Health Midwest under fire
Missouri Attorney General Jay Nixon asked a state court to dissolve Health Midwest, Kansas City, Mo., and fire its 21-member board of directors. Nixon and Kansas Attorney General Carla Stovall have been reviewing Health Midwest's agreement to sell its assets to for-profit HCA, Nashville, for $1.1 billion. "Health Midwest existed for the purpose of running hospitals in the Kansas City area," Nixon said in his motion. "The board of directors has made a decision to abandon the very thing for which the corporation exists, so Health Midwest must be dissolved and its directors replaced." Nixon accused Health Midwest directors of "gross abuse of authority or discretion with respect to the corporation." A spokeswoman said attorneys for the system are reviewing the lawsuit.
Humana to cut workforce in '03
Humana, Louisville, Ky., said it will cut 2,300 jobs, or 17% of its workforce, in the next year as it consolidates operations and relies more on technology. The 6.6 million-member insurer will close three of its seven customer service centers by June 30, replacing them with Internet or voice-activated telephone services. Humana said it will take pretax charges of $100 million to $145 million as a result of the cutbacks. It expects to record $75 million to $110 million of those charges in the current fourth quarter, including all severance-related costs.
Tenet to follow guidelines
Tenet Healthcare Corp., Santa Barbara, Calif., announced a push to implement treatment guidelines for the care of heart-attack patients throughout its system. The guidelines, advocated by a steering committee of the American Heart Association, already are being followed at 58 Tenet hospitals. A study of 1,247 hospitals presented last month by Duke University Medical Center cardiologists documented a 12% reduction in a patient's chances of dying for each 10% improvement in a hospital's composite performance in adhering to a dozen timely interventions during a heart-attack episode (See cover story, p. 6). The treatment guidelines prescribe steps that can reduce the number of recurrent attacks.

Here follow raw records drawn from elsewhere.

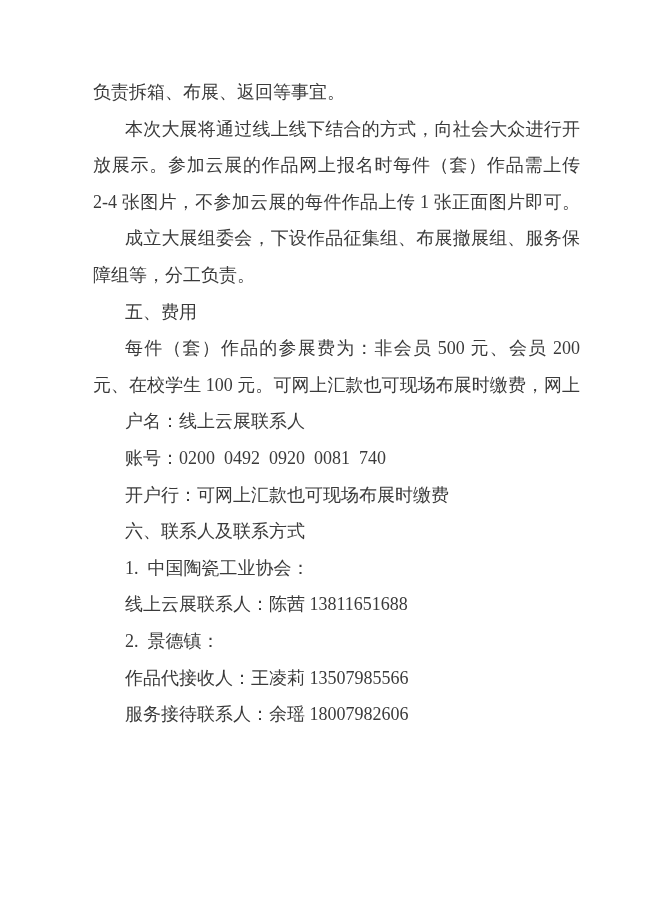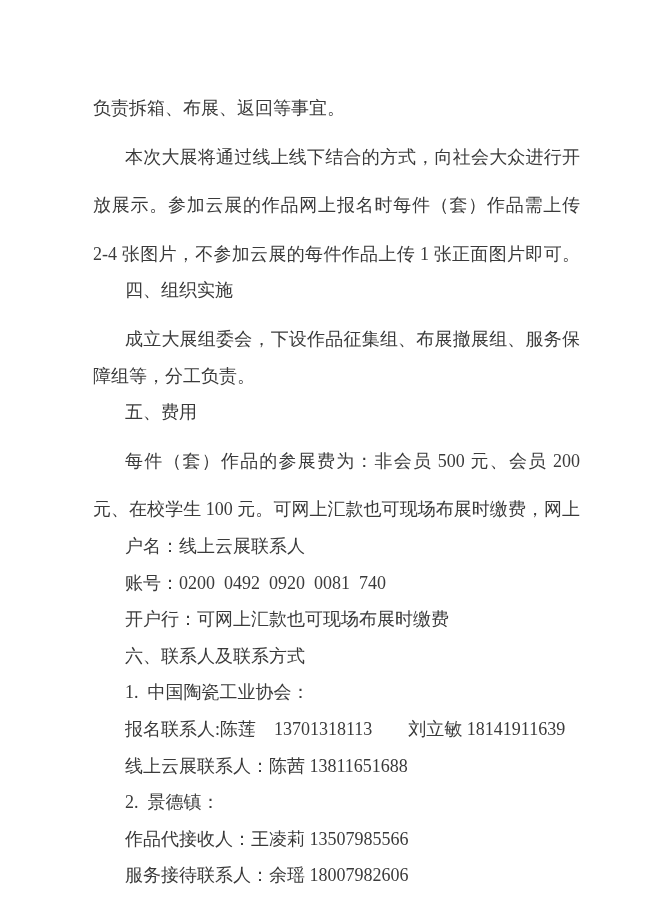"负责拆箱、布展、返回等事宜。" .doc-page { top: 90px -> 74px }
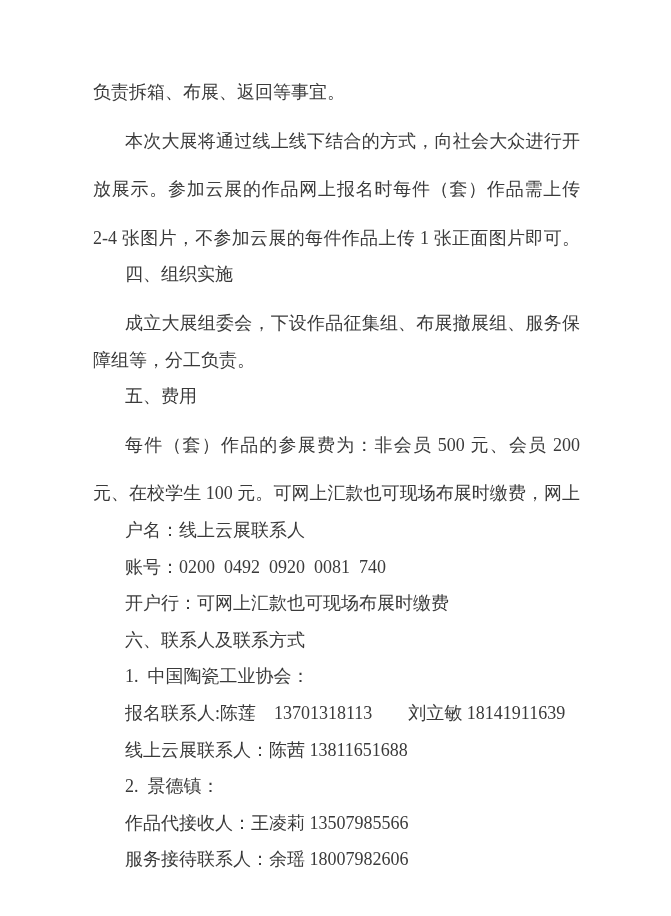"本次大展将通过线上线下结合的方式，向社会大众进行开" .jst { margin-top: 12px -> none }
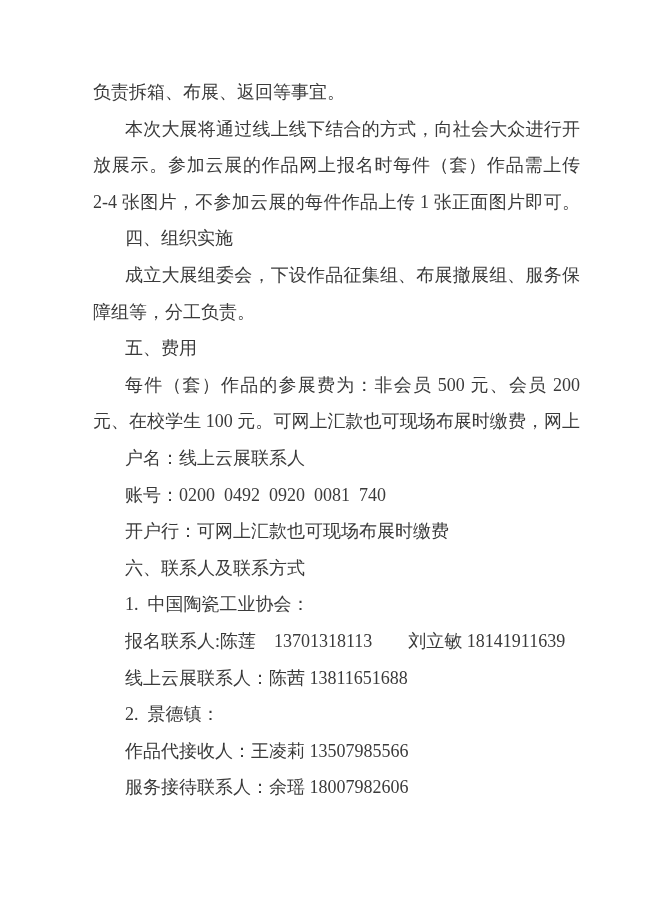"四、组织实施" div.ln { html: <div>四、组织实施</div> -> none }
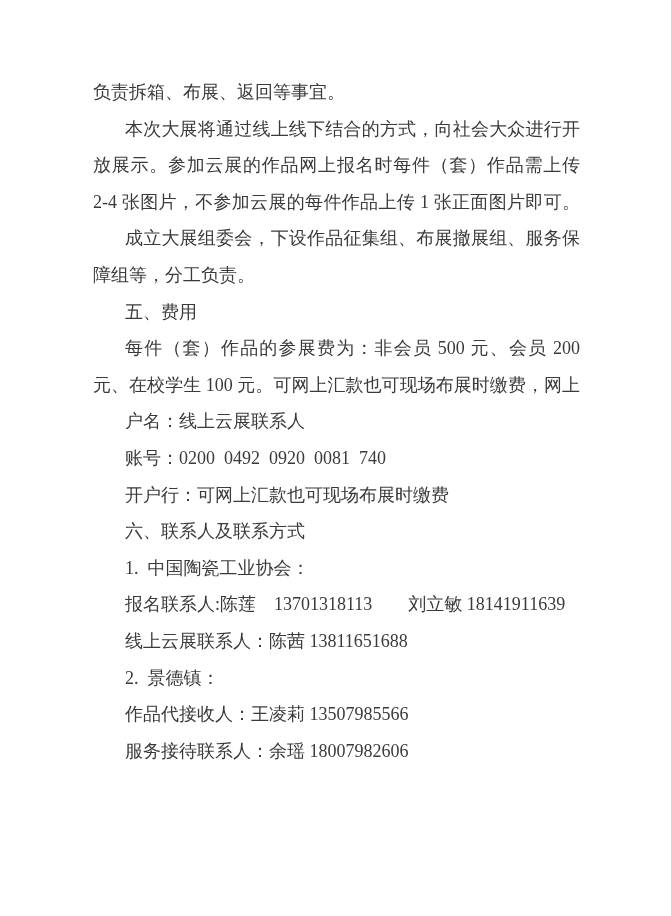"报名联系人:陈莲 13701318113 刘立敏 18141911639" div.ln { html: <div>报名联系人:陈莲 13701318113 刘立敏 18141911639</div> -> none }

Menninger heads to Houston
The financially troubled Menninger Clinic, Topeka, Kan., is heading to Houston after all. More than a year after it abruptly pulled out of a partnership with the Baylor College of Medicine and Methodist Health Care System, Houston, the psychiatric clinic announced it has struck a new deal. The relocation is expected to be completed by June. Financial terms of the partnership were not disclosed. Clinic officials said they reconsidered the deal after they were given more autonomy over operations in Houston and greater control of executive decisions at the board level. Menninger announced its partnership with Baylor and Methodist in September 2000, but 10 months later, the deal fell apart.